# Your task
Each record that follows should be repeated exactly, with no pictures carried over.

BEGIN Data for processing

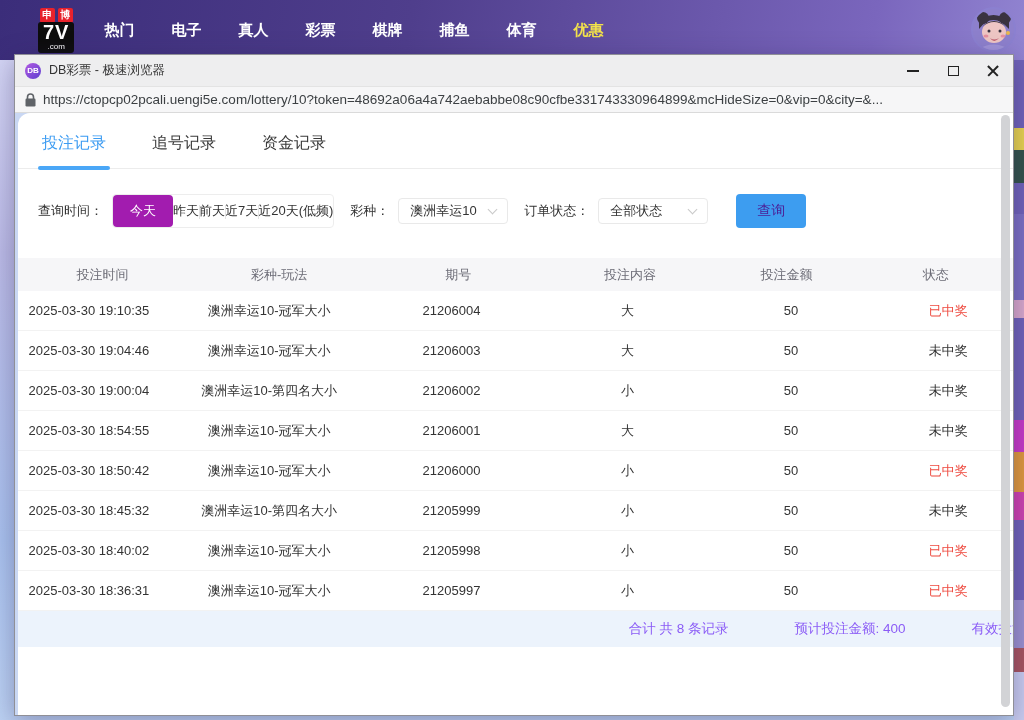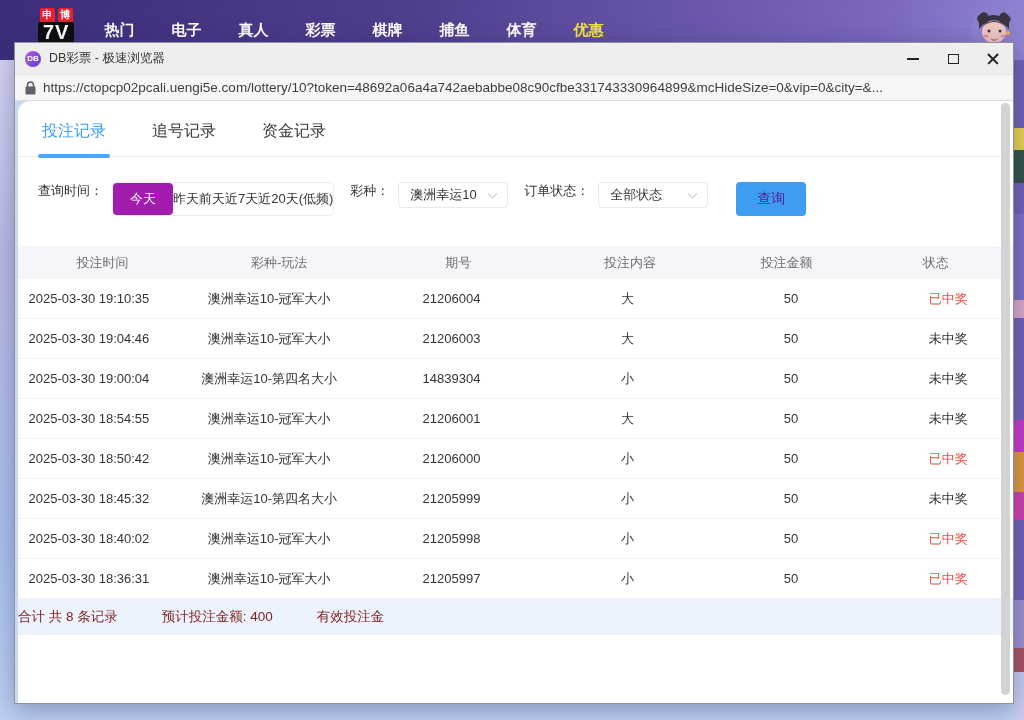"DB" .bwindow { top: 42px -> 54px }
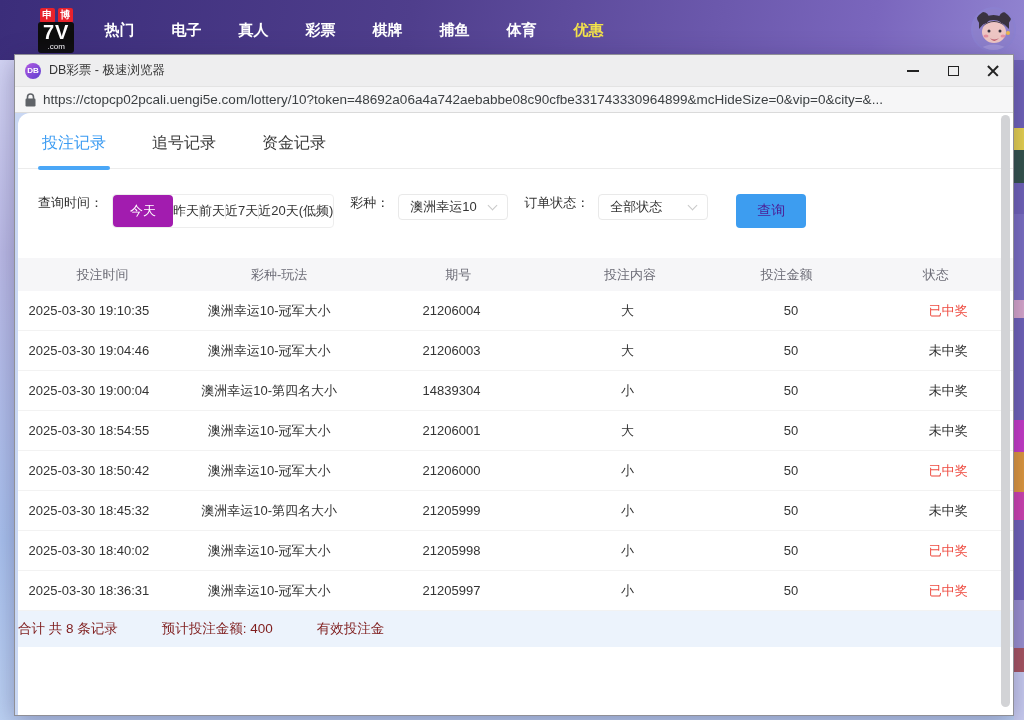"查询时间：" .filterrow { align-items: none -> center }
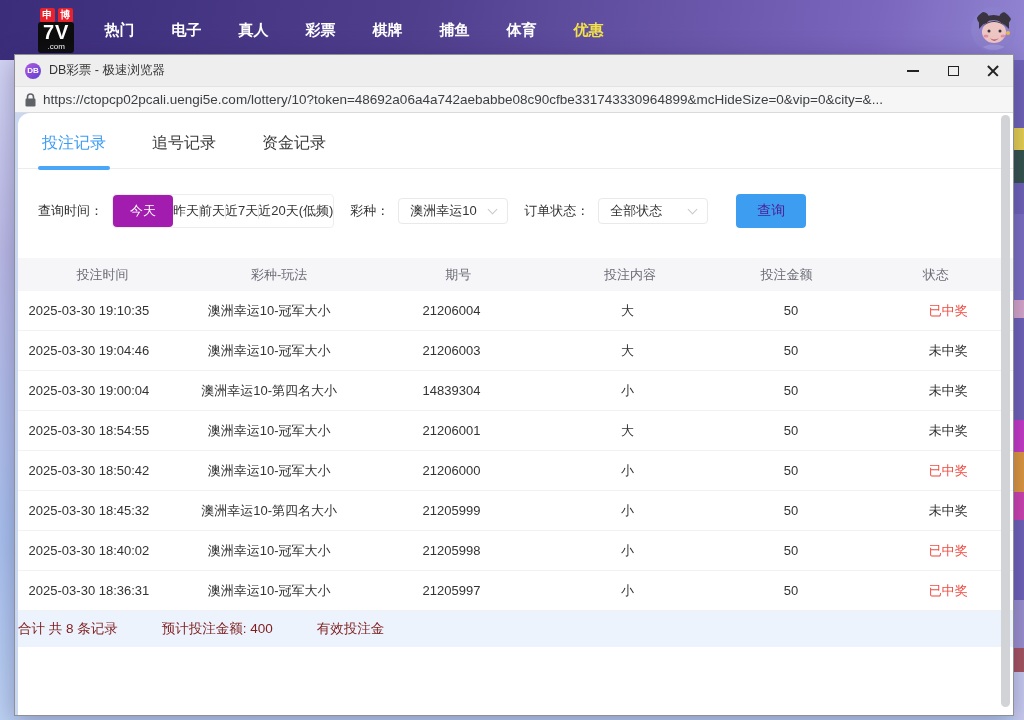"14839304" div.c { text: 14839304 -> 21206002 }
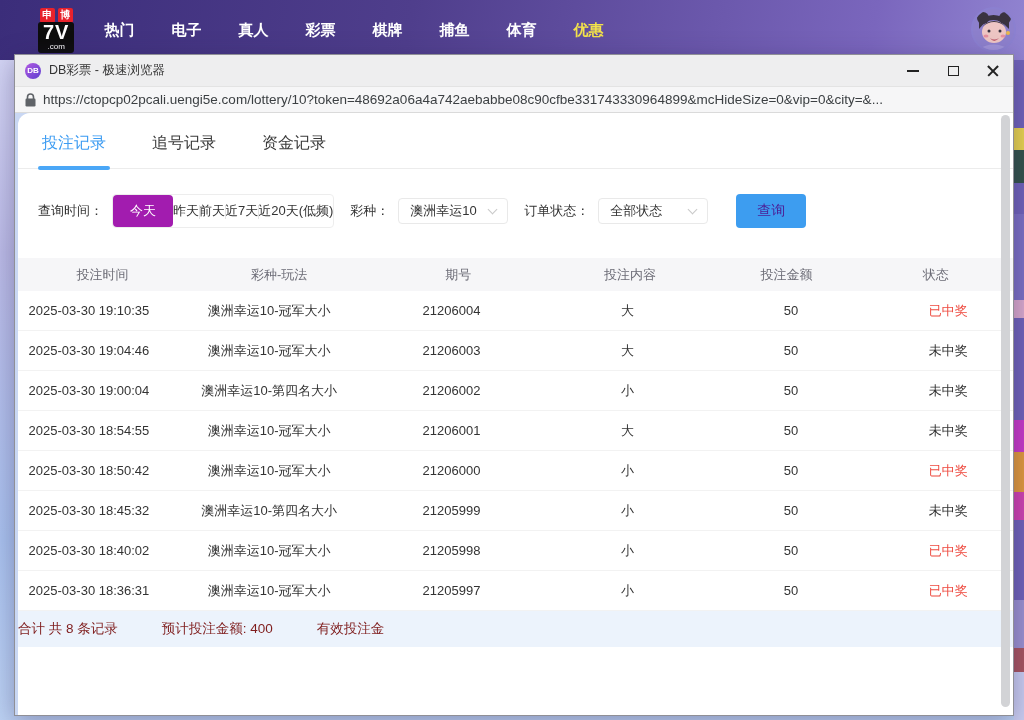"合计 共 8 条记录" .tfoot { color: #7f1d1d -> #8b5cf6; gap: 44px -> 66px; justify-content: flex-start -> flex-end }
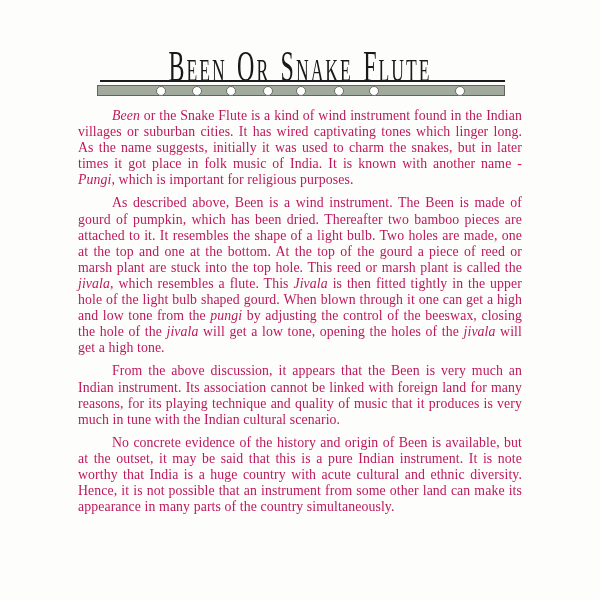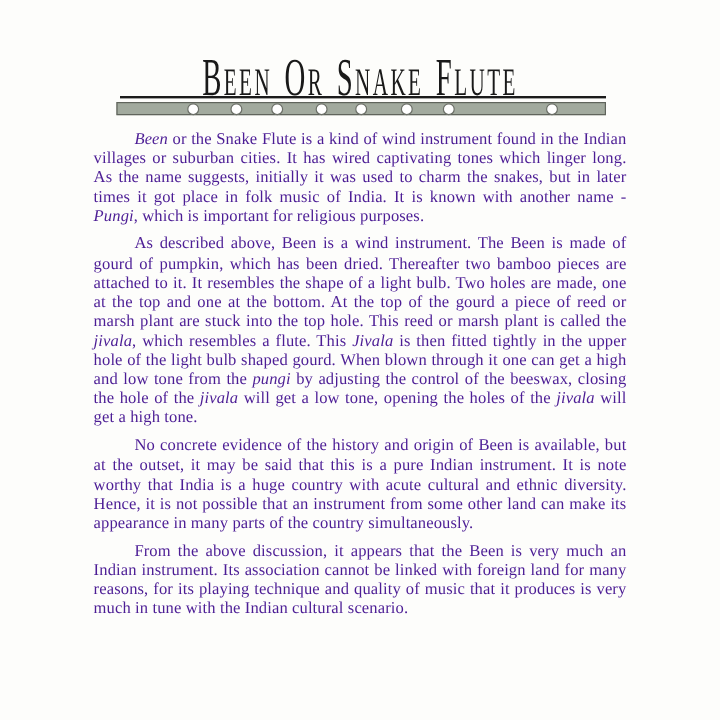"Been or the Snake Flute" .body-text { color: #4c1d95 -> #be185d }
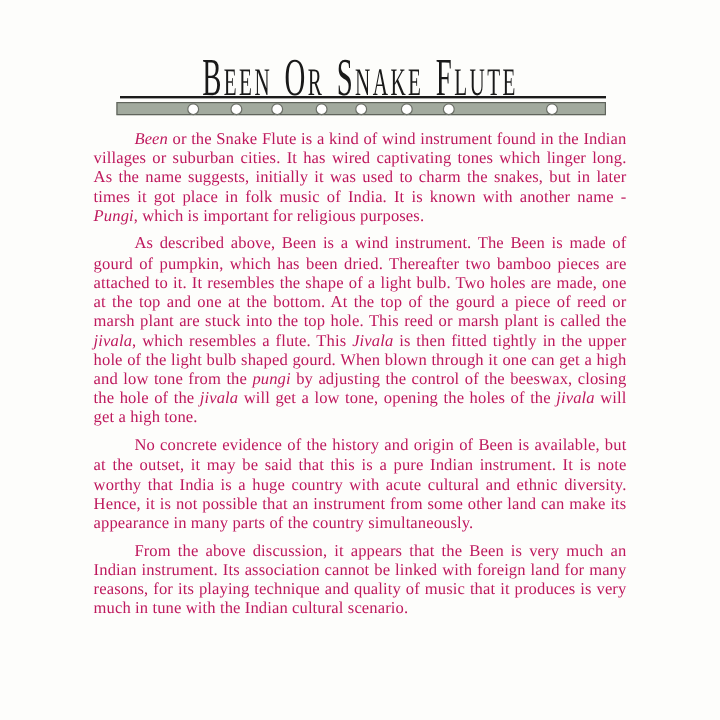"No concrete evidence of the" p { order: before "From the above discussion, it" -> after "From the above discussion, it" }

END Data for processing

# Exercise output
"DB" .bwindow { top: 42px -> 54px }
"查询时间：" .filterrow { align-items: none -> center }
"14839304" div.c { text: 14839304 -> 21206002 }
"合计 共 8 条记录" .tfoot { color: #7f1d1d -> #8b5cf6; gap: 44px -> 66px; justify-content: flex-start -> flex-end }
"Been or the Snake Flute" .body-text { color: #4c1d95 -> #be185d }
"No concrete evidence of the" p { order: before "From the above discussion, it" -> after "From the above discussion, it" }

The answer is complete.